■ **Task goal**
Copy out each line of the data below in which the string "spacing" appears.

■ **Entries shown**
☆ ☆ ☆ ☆ ☆

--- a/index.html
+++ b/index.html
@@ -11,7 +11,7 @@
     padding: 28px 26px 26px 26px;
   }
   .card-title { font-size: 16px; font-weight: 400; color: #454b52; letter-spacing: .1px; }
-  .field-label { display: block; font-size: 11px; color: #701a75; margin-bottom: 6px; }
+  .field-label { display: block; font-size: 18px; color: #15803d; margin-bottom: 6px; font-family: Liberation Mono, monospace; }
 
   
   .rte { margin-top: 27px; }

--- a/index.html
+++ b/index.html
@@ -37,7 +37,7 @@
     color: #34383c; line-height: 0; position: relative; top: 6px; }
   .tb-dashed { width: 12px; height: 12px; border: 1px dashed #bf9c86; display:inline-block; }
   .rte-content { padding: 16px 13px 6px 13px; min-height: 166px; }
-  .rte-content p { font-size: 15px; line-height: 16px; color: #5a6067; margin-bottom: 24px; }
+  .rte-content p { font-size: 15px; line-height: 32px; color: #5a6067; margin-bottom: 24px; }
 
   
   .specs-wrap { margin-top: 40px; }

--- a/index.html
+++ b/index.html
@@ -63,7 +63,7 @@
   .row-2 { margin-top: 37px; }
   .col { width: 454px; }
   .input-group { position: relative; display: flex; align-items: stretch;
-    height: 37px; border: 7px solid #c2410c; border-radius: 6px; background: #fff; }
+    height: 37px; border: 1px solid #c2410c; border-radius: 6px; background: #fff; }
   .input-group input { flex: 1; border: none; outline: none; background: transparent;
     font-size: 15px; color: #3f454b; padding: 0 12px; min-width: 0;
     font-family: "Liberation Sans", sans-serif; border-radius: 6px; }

☆ ☆ ☆ ☆ ☆

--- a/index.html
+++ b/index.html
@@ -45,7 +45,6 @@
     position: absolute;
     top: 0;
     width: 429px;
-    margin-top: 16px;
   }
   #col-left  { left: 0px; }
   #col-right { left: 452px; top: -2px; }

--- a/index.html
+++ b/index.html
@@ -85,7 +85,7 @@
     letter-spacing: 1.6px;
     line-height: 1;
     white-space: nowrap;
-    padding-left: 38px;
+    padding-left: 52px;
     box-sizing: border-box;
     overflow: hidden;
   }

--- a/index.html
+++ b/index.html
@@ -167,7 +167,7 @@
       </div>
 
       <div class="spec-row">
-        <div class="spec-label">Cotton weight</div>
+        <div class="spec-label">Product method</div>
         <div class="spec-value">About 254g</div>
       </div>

☆ ☆ ☆ ☆ ☆

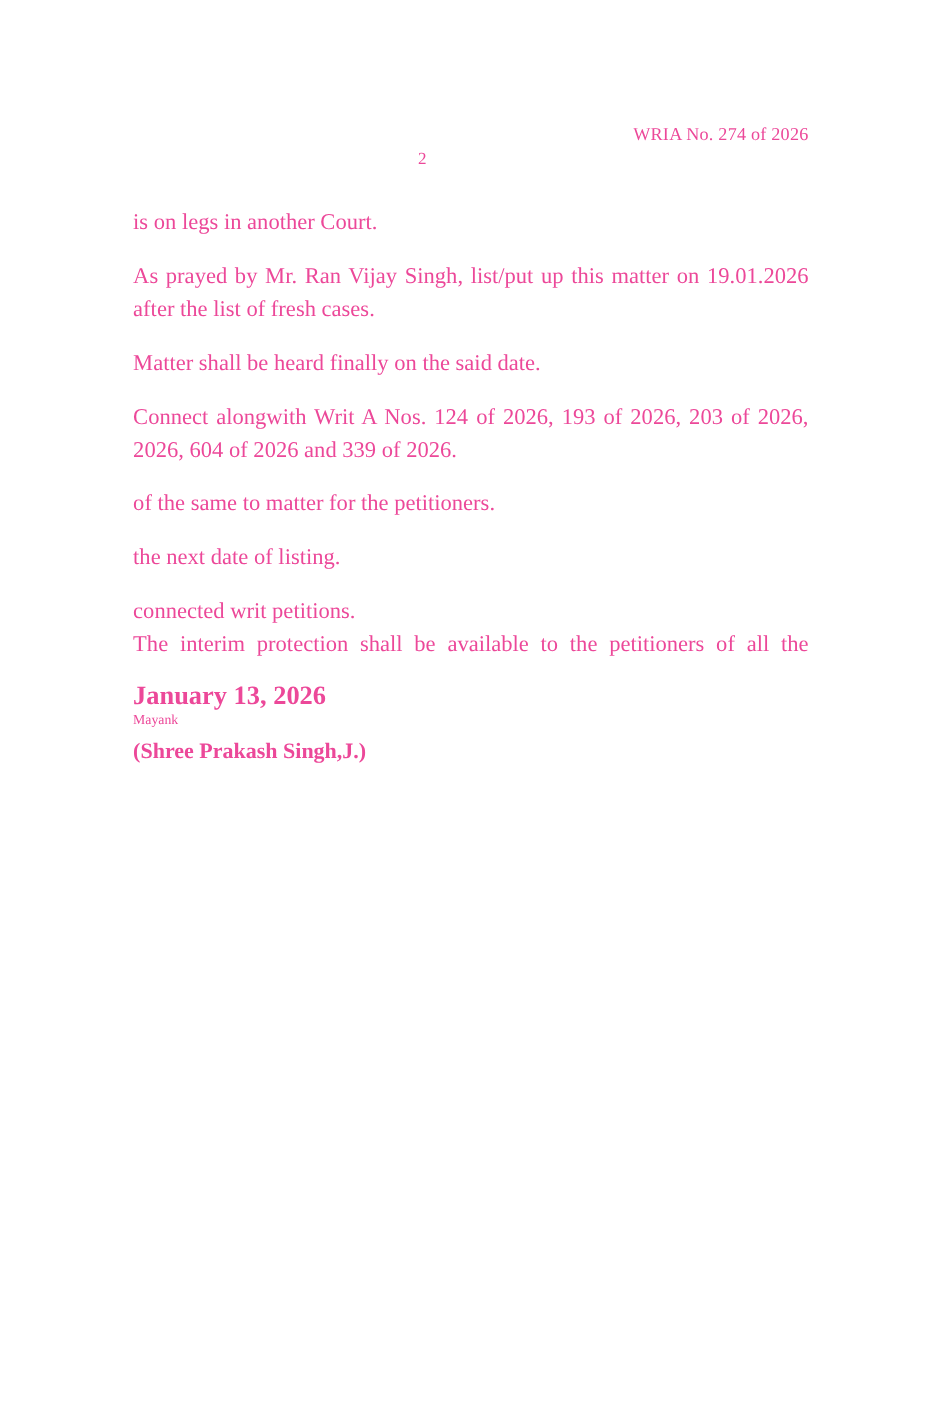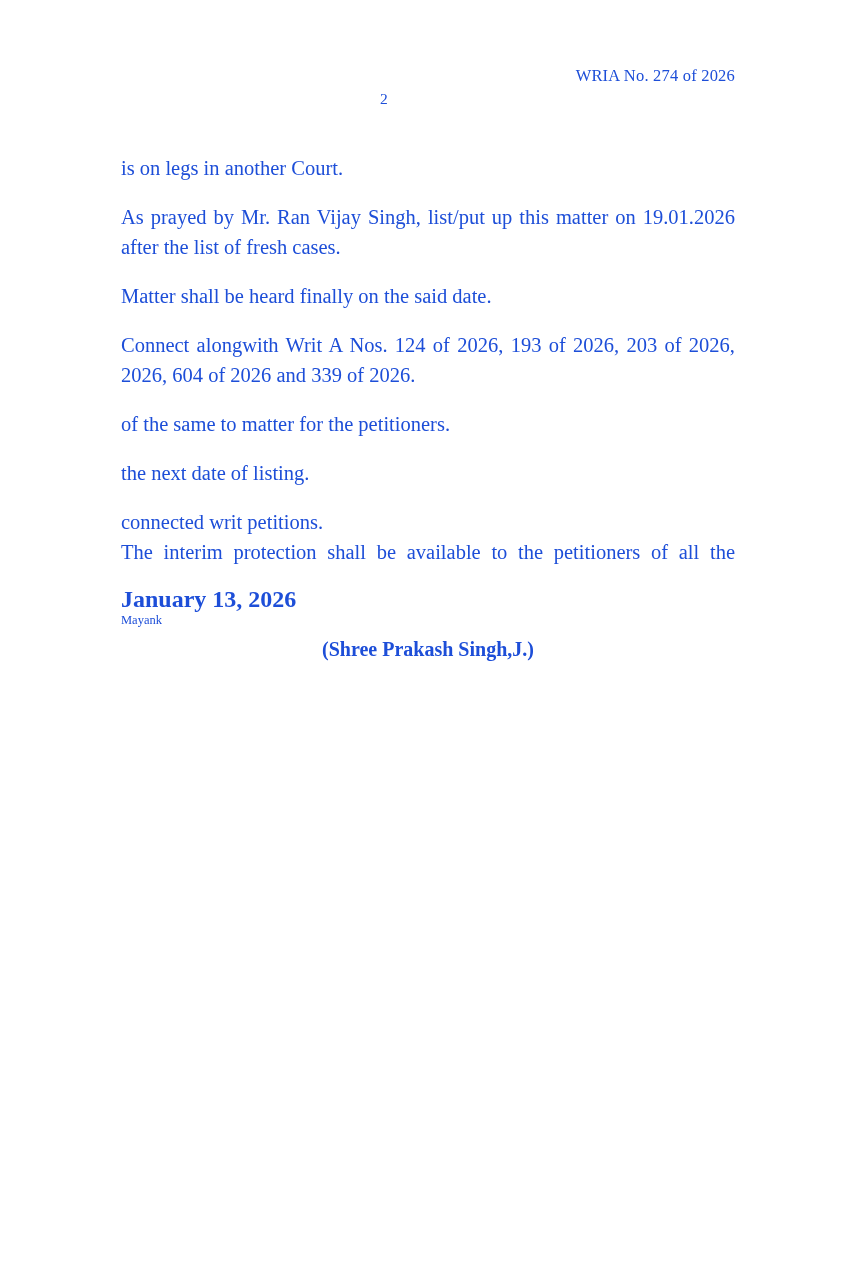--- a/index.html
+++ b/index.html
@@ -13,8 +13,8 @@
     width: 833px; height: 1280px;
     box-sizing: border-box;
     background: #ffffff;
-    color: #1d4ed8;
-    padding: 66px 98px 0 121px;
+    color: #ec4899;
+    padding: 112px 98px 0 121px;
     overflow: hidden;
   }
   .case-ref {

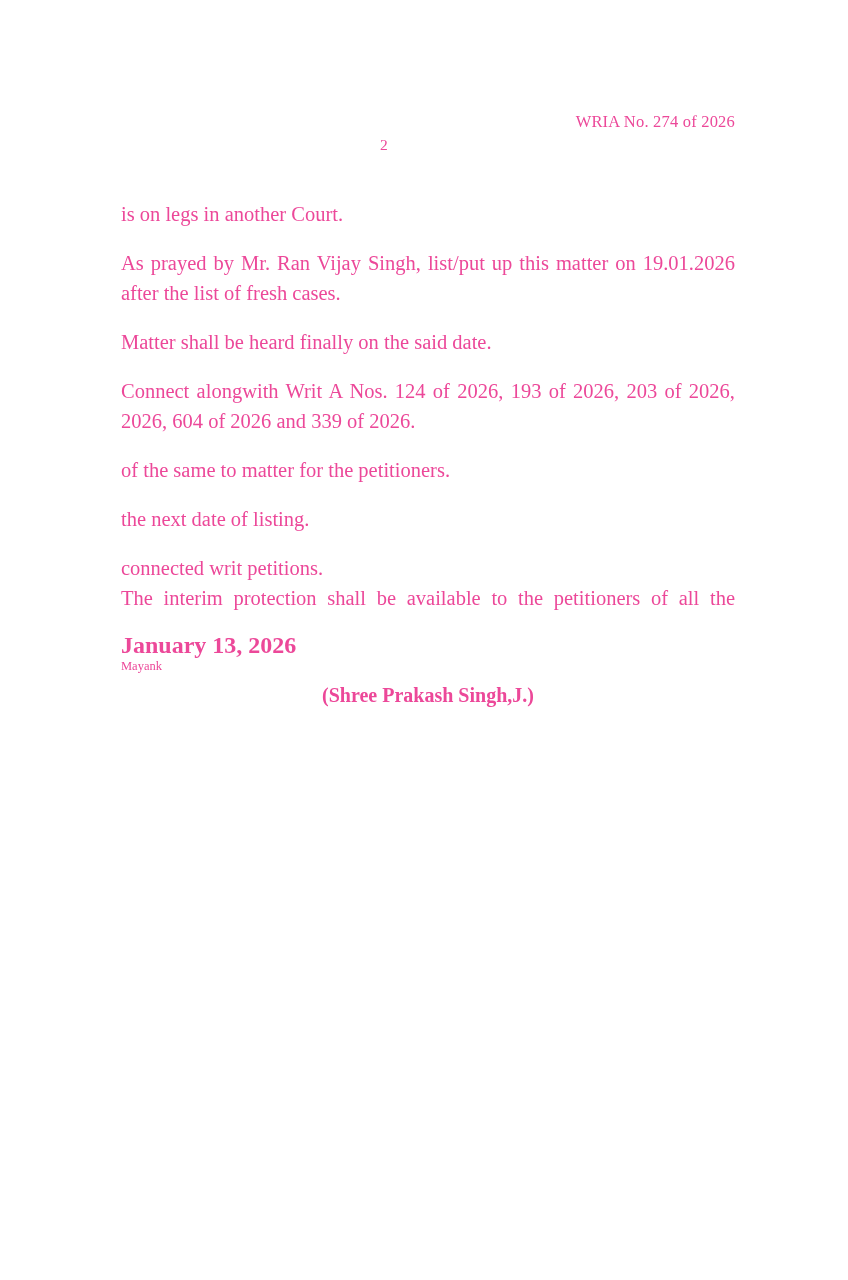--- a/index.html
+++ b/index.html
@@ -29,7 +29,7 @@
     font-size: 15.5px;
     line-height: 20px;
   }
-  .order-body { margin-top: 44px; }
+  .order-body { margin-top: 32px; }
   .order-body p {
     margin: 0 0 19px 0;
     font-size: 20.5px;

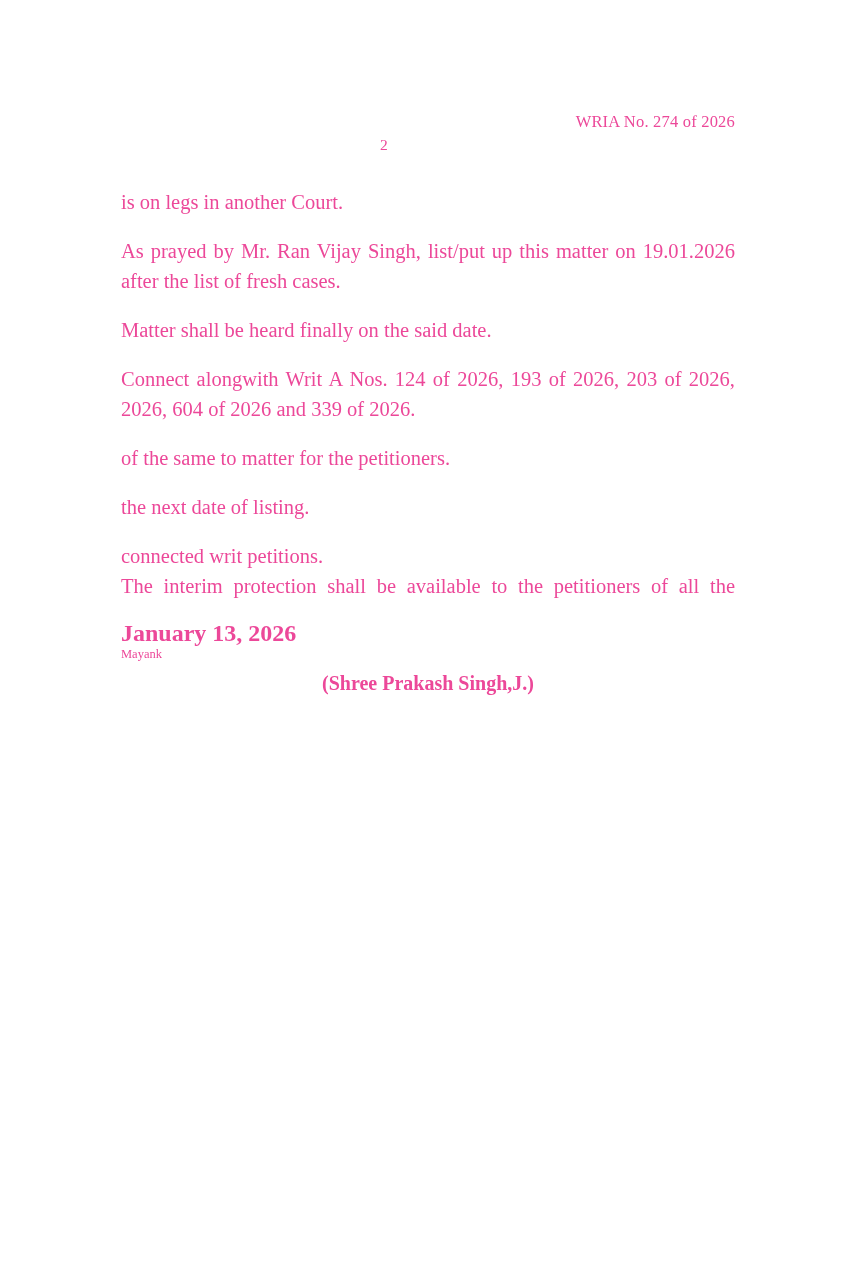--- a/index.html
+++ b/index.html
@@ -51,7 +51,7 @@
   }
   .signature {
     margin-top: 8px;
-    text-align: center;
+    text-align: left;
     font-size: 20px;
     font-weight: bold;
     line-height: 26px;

☆ ☆ ☆ ☆ ☆

■ **Output for this exercise**
   .card-title { font-size: 16px; font-weight: 400; color: #454b52; letter-spacing: .1px; }
     letter-spacing: 1.6px;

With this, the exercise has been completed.